Article ID: | iaor20164408 |
Volume: | 61 |
Issue: | 12 |
Start Page Number: | 3077 |
End Page Number: | 3096 |
Publication Date: | Dec 2015 |
Journal: | Management Science |
Authors: | Weber Thomas A, Chehrazi Naveed |
Keywords: | stochastic processes, simulation, economics, statistics: regression, decision |
This paper introduces a dynamic model of the stochastic repayment behavior exhibited by delinquent credit‐card accounts. Based on this model, we construct a dynamic collectability score (DCS) that estimates the account‐specific probability of collecting a given portion of the outstanding debt over any given time horizon.

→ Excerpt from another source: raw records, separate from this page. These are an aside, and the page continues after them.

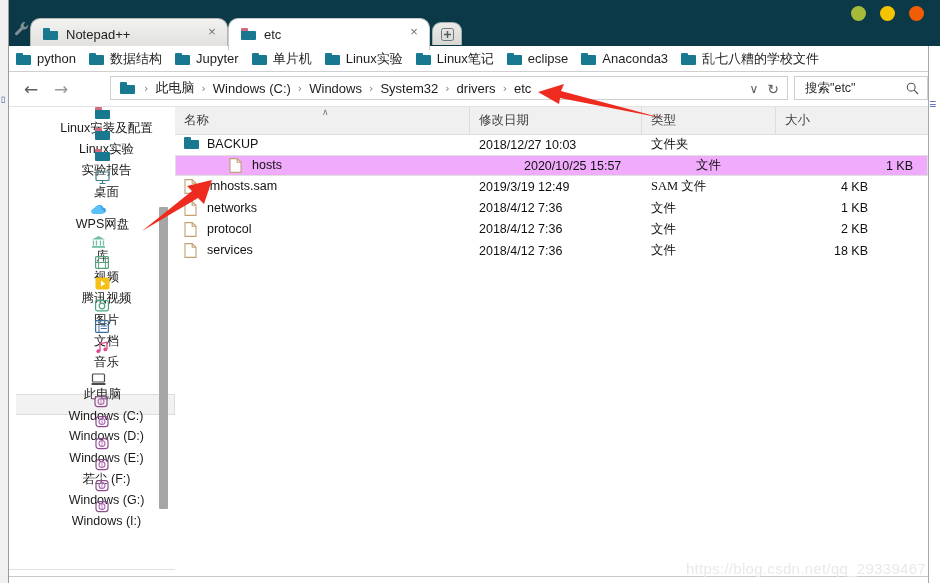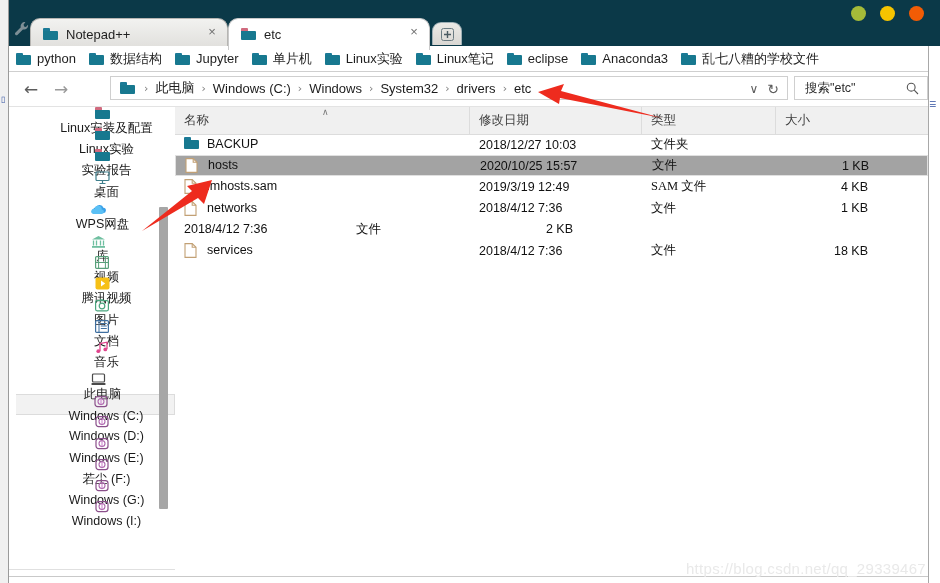--- a/index.html
+++ b/index.html
@@ -281,9 +281,10 @@
     font-family: "Liberation Sans", sans-serif;
   }
   .row.selected {
-    background: #a3a3a3;
+    background: #f0abfc;
     border: 1px solid #e0e0e0;
     box-sizing: border-box;
+    padding-left: 44px;
   }
   .c-name  { width: 295px; display: flex; align-items: center; padding-left: 9px; box-sizing: border-box; }
   .c-date  { width: 172px; padding-left: 9px; box-sizing: border-box; color: #111; }

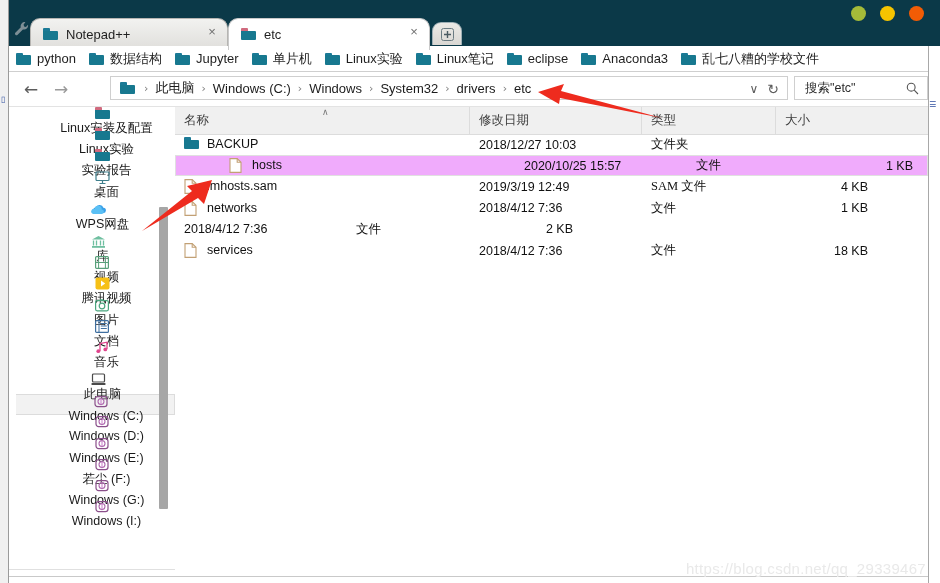--- a/index.html
+++ b/index.html
@@ -707,6 +707,13 @@
             <div class="c-size">1 KB</div>
           </div>
           <div class="row">
+            <div class="c-name">
+              <span class="file-ico"><svg width="13" height="15" viewBox="0 0 13 15">
+                  <path d="M1 0.6h7.2L12 4.3v10.1H1z" fill="#fff" stroke="#c2a074" stroke-width="1.1"></path>
+                  <path d="M8.2 0.6v3.7H12" fill="none" stroke="#c2a074" stroke-width="1.1"></path>
+                </svg></span>
+              <span class="fname">protocol</span>
+            </div>
             <div class="c-date">2018/4/12 7:36</div>
             <div class="c-type">文件</div>
             <div class="c-size">2 KB</div>

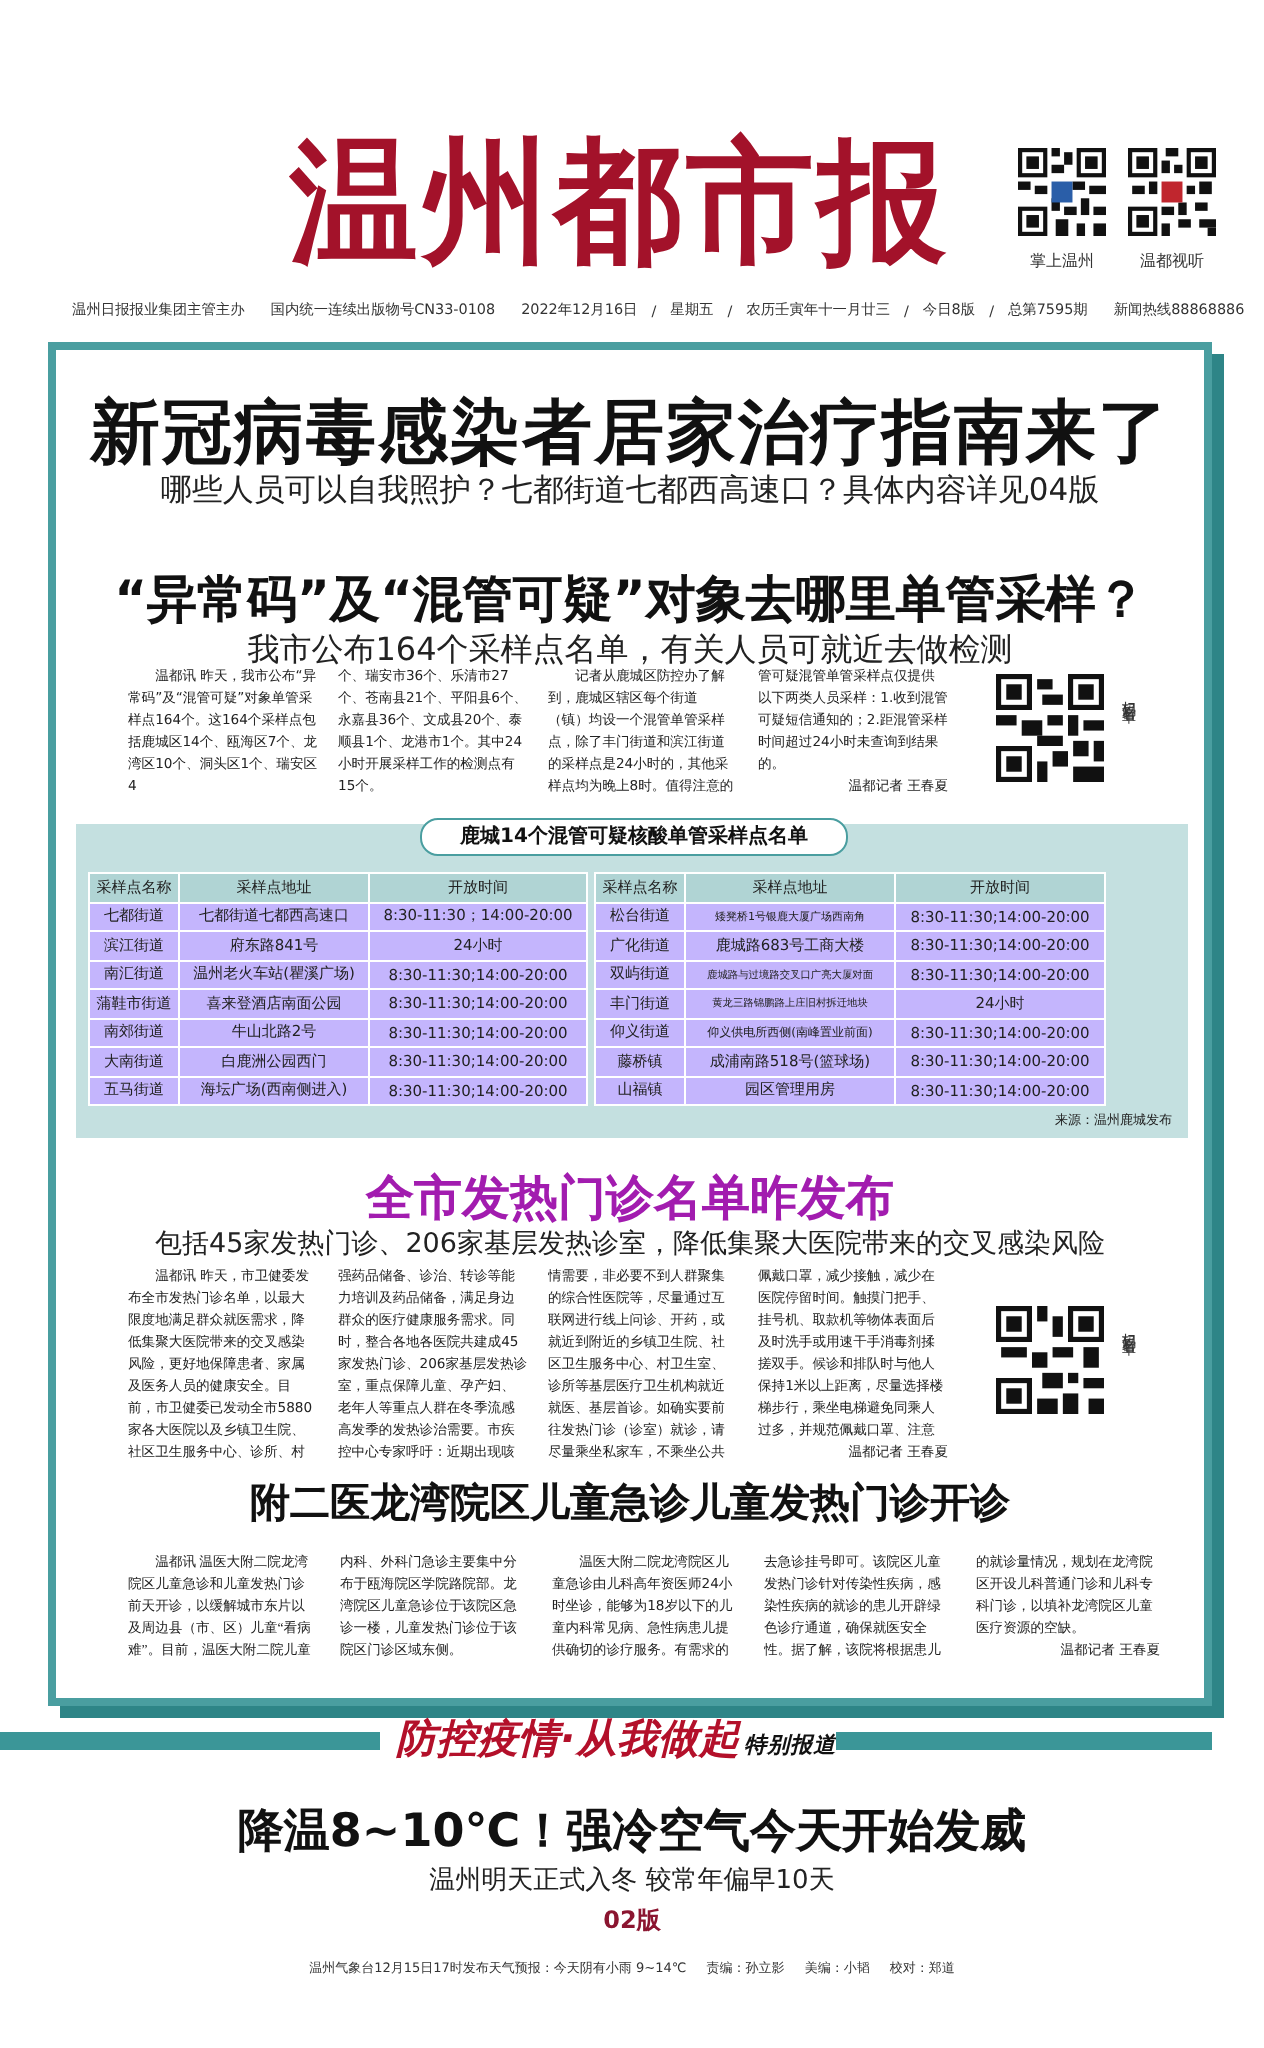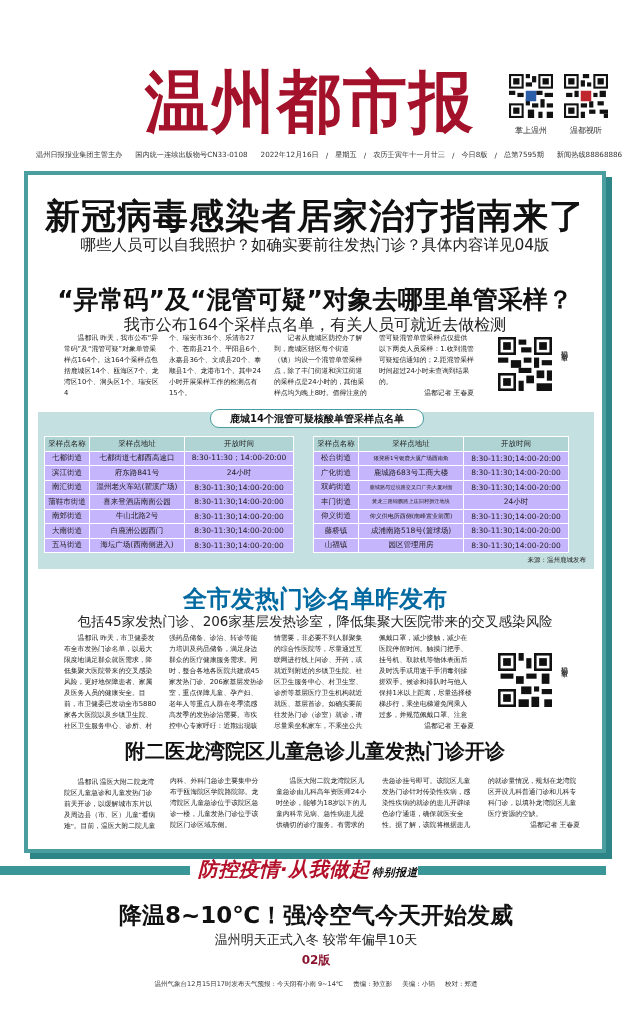--- a/index.html
+++ b/index.html
@@ -147,7 +147,7 @@
 <div class="frame">
 
   <div class="h1">新冠病毒感染者居家治疗指南来了</div>
-  <div class="h1-sub">哪些人员可以自我照护？如确实要前往发热门诊？具体内容详见04版</div>
+  <div class="h1-sub">哪些人员可以自我照护？七都街道七都西高速口？具体内容详见04版</div>
 
   <div class="h2">“异常码”及“混管可疑”对象去哪里单管采样？</div>
   <div class="h2-sub">我市公布164个采样点名单，有关人员可就近去做检测</div>

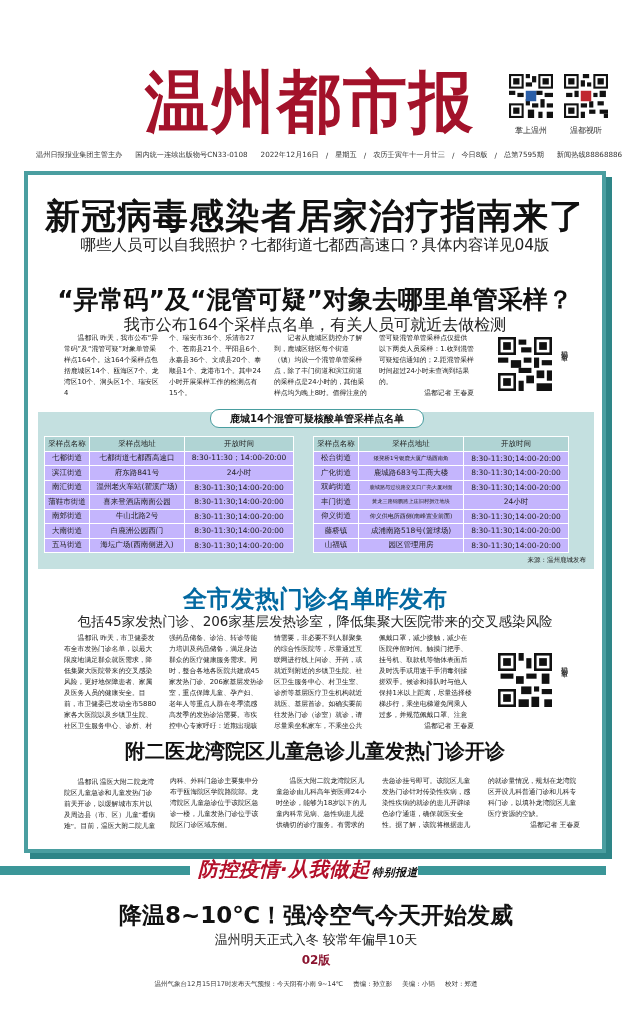--- a/index.html
+++ b/index.html
@@ -33,7 +33,7 @@
 
   .table-wrap { position: absolute; left: 10px; top: 237px; width: 556px; height: 157px; background: #c4e0e0; }
   .table-title { position: absolute; left: 172px; top: -3px; width: 212px; height: 17px; background: #fff; border: 1.5px solid #4a9ea0; border-radius: 9px; font-size: 10px; font-weight: bold; text-align: center; line-height: 17px; color: #111; }
-  .tables { position: absolute; left: 6px; top: 24px; display: flex; gap: 19px; }
+  .tables { position: absolute; left: 6px; top: 24px; display: flex; gap: 3px; }
   table.sites { border-collapse: collapse; font-size: 7.5px; color: #222; }
   table.sites td, table.sites th { border: 1px solid #fff; height: 13.5px; padding: 0 2px; text-align: center; font-weight: normal; background: #c4b5fd; white-space: nowrap; }
   table.sites th { background: #b0d4d4; }

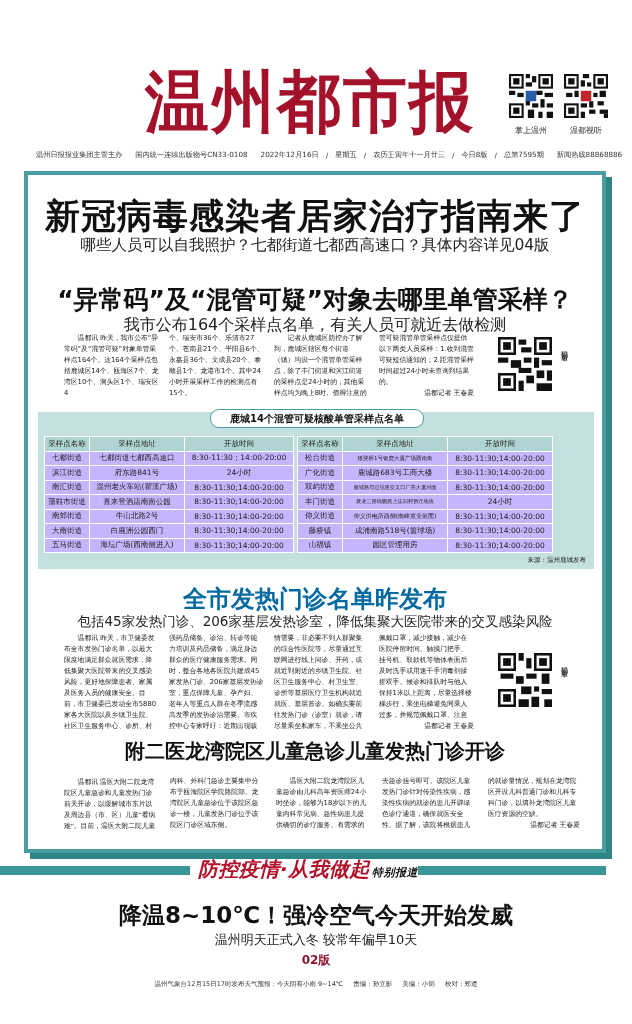--- a/index.html
+++ b/index.html
@@ -39,7 +39,7 @@
   table.sites th { background: #b0d4d4; }
   .table-source { position: absolute; right: 8px; bottom: 4px; font-size: 6.5px; color: #222; text-align: center; }
 
-  .h3 { position: absolute; left: 0; top: 408px; width: 100%; text-align: center; font-weight: bold; font-size: 24px; color: #0369a1; }
+  .h3 { position: absolute; left: 0; top: 408px; width: 100%; text-align: center; font-weight: bold; font-size: 24px; color: #a21caf; }
   .h3-sub { position: absolute; left: 0; top: 438px; width: 100%; text-align: center; font-size: 13.5px; color: #222; }
 
   .h4 { position: absolute; left: 0; top: 563px; width: 100%; text-align: center; font-weight: bold; font-size: 20px; color: #111; }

The model integrates a variety of information sources, including historical repayment data, account‐specific, and time‐varying macroeconomic covariates, as well as scheduled account‐treatment actions. Two model‐identification methods are examined, based on maximum‐likelihood estimation and the generalized method of moments. The latter allows for an operational‐statistics approach, combining model estimation and performance optimization by tailoring the estimation error to business‐relevant loss functions. The DCS framework is applied to a large set of account‐level repayment data. The improvements in classification and prediction performance compared to standard bank‐internal scoring methods are found to be significant.